> WORK INSTRUCTION: Each line of the entries below that holds "Equity" is needed, copied in full.

> AVAILABLE DATA:
= = =
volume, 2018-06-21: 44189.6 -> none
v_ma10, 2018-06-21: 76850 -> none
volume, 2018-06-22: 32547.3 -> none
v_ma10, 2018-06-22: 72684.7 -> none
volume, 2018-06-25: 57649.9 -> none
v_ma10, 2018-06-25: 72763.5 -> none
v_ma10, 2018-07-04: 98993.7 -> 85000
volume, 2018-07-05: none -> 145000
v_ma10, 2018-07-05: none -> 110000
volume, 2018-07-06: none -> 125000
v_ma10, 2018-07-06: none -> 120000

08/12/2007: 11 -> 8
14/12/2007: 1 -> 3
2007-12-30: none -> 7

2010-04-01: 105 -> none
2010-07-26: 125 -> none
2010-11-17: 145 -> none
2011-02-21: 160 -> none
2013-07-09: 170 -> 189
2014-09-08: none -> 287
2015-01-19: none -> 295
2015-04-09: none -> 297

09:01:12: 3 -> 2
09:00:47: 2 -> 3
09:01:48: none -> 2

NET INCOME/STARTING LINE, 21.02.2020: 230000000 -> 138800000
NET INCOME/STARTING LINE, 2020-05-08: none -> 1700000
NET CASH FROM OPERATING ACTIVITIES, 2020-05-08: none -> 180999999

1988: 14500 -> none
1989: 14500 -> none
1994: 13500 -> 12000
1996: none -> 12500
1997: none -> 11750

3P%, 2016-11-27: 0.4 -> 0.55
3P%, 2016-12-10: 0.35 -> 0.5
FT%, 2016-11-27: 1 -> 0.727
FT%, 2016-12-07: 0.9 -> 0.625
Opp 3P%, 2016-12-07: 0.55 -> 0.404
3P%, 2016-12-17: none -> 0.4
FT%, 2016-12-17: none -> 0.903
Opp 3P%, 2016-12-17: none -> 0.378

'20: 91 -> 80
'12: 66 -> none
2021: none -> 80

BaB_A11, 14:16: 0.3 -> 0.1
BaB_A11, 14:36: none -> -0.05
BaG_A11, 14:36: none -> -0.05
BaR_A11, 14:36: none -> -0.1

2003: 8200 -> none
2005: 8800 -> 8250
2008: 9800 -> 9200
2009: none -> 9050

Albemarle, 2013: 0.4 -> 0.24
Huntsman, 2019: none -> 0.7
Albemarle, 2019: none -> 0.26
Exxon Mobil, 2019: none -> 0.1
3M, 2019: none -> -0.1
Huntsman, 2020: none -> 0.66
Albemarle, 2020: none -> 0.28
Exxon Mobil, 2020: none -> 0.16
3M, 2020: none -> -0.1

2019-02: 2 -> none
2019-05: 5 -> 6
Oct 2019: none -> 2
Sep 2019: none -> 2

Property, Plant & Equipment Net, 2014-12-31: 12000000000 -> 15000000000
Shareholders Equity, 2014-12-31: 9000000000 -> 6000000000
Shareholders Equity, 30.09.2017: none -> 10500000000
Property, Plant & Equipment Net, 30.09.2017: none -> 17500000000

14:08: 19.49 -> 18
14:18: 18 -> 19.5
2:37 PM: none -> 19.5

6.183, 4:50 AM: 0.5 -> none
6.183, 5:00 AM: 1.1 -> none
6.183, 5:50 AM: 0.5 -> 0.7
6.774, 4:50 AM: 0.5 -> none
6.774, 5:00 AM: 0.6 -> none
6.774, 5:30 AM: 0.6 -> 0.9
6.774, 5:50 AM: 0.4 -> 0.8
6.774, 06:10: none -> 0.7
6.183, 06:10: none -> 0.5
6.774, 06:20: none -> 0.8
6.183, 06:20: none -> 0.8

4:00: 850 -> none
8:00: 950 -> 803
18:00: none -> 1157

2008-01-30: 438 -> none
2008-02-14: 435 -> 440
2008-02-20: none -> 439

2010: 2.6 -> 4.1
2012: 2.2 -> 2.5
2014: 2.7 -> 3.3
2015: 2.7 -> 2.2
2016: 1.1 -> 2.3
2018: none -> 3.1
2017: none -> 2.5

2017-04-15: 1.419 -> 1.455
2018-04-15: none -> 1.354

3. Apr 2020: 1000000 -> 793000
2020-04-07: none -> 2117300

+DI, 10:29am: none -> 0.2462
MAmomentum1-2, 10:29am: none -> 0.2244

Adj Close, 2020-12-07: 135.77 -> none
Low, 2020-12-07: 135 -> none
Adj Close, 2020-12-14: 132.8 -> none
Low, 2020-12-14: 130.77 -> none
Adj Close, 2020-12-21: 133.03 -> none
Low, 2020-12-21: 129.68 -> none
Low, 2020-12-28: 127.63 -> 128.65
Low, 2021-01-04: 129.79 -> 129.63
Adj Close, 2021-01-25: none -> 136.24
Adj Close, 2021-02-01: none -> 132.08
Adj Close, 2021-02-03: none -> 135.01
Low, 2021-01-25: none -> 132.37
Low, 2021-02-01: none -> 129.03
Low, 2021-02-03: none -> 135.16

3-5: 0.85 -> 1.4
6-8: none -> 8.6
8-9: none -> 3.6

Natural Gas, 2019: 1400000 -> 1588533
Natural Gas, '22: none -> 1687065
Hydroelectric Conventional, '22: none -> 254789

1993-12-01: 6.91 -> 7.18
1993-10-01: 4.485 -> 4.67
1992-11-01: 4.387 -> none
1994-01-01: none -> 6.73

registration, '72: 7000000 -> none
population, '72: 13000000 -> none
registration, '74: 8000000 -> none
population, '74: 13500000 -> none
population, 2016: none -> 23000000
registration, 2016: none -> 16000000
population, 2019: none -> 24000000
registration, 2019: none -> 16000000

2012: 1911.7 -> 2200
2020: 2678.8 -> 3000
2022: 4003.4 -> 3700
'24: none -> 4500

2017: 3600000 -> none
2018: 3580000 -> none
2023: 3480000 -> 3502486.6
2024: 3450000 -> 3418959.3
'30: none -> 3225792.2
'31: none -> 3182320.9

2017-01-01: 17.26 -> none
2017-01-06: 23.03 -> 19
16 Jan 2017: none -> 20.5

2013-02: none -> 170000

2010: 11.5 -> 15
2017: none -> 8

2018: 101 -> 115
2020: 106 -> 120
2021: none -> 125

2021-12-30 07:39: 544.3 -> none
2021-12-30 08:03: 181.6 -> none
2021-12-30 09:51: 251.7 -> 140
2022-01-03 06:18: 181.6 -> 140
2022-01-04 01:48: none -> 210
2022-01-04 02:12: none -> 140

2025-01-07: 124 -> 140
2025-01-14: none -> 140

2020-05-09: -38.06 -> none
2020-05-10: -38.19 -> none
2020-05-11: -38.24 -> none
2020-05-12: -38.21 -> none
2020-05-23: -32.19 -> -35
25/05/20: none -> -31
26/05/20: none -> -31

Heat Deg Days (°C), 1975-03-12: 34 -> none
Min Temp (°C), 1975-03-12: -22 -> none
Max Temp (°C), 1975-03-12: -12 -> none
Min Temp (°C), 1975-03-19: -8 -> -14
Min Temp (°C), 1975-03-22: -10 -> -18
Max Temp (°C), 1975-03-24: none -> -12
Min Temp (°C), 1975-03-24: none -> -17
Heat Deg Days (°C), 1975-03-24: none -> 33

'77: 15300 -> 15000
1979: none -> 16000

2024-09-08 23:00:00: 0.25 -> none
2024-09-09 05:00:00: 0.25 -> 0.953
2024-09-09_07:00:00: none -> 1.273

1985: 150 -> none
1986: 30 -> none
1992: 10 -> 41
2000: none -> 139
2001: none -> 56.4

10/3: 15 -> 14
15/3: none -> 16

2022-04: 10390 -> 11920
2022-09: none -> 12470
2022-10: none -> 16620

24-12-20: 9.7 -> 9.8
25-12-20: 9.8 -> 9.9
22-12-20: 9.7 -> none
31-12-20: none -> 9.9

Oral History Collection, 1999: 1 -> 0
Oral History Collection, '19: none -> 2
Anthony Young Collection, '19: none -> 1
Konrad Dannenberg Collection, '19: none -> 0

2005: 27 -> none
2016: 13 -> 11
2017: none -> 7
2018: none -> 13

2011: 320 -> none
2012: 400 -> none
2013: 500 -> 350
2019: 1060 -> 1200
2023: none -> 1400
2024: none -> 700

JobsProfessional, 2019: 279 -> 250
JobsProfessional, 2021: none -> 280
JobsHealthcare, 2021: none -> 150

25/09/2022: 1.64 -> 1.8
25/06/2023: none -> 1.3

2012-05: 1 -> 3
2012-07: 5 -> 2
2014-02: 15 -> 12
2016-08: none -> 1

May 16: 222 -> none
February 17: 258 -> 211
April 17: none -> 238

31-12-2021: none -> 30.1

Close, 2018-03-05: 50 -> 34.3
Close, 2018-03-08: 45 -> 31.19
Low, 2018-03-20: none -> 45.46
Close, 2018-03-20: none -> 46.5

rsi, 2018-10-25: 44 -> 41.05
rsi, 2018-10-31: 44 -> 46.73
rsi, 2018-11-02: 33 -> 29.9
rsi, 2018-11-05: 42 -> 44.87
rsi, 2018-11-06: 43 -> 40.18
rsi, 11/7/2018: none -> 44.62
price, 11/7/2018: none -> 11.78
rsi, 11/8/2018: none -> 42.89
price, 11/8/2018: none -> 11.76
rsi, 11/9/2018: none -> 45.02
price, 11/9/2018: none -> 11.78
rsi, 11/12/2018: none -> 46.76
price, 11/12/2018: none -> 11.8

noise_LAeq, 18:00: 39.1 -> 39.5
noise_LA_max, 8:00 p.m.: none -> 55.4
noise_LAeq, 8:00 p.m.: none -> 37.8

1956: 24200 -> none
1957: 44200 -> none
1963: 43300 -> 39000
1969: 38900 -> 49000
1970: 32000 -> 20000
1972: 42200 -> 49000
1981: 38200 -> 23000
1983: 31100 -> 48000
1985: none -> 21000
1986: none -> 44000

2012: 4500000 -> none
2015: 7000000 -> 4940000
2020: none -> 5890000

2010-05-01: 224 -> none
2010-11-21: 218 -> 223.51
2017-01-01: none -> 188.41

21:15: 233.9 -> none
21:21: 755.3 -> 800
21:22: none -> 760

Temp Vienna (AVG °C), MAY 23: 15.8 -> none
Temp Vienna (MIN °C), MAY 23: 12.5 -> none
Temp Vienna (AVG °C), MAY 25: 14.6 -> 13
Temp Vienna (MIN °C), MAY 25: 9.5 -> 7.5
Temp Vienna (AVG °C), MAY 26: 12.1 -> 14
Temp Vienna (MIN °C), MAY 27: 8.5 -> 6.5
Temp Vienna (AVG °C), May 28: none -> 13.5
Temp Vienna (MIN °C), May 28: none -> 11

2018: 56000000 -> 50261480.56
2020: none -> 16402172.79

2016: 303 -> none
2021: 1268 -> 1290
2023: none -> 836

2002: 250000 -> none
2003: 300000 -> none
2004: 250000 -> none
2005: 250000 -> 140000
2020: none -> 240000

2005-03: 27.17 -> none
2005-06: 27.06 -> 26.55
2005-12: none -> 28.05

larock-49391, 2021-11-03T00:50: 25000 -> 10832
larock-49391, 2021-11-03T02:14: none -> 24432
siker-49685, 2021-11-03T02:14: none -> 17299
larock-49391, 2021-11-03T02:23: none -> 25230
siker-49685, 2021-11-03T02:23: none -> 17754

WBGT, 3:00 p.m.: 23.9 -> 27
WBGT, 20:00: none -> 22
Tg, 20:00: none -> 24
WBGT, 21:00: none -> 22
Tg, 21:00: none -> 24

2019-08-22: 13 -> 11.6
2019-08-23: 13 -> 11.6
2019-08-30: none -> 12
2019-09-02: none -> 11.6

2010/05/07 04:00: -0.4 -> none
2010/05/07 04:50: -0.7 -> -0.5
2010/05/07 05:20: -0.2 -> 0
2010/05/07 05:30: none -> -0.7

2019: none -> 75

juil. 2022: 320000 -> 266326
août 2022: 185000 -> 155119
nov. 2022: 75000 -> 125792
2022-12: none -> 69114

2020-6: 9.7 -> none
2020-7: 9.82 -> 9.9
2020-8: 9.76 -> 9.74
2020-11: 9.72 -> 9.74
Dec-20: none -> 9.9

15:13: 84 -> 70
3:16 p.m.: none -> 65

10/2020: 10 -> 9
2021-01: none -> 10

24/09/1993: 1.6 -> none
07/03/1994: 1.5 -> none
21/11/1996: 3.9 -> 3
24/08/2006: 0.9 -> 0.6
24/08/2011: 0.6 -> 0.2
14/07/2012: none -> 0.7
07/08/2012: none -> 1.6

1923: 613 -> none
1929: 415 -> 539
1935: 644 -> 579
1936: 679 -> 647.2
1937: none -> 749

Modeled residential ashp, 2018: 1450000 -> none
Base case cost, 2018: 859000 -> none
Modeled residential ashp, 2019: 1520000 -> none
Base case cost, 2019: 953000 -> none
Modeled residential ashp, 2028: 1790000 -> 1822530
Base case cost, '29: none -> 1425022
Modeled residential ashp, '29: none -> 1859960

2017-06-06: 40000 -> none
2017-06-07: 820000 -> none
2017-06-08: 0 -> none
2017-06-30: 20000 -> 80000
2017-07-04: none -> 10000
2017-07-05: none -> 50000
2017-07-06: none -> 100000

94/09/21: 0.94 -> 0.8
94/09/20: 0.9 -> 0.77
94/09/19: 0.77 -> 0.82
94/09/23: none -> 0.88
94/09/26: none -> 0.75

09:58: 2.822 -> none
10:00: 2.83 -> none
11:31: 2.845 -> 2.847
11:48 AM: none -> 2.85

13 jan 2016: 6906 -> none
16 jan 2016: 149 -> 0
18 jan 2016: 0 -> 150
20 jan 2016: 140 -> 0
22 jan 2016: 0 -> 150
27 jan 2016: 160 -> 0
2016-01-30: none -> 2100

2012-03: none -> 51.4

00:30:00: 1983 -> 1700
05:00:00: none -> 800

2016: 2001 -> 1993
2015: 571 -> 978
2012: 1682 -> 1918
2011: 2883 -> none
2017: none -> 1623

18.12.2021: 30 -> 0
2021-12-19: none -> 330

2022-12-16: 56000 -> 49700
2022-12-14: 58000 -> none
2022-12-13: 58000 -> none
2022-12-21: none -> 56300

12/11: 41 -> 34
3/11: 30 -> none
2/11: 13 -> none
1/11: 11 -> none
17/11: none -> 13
= = =
> ANSWER BOX:
Shareholders Equity, 2014-12-31: 9000000000 -> 6000000000
Shareholders Equity, 30.09.2017: none -> 10500000000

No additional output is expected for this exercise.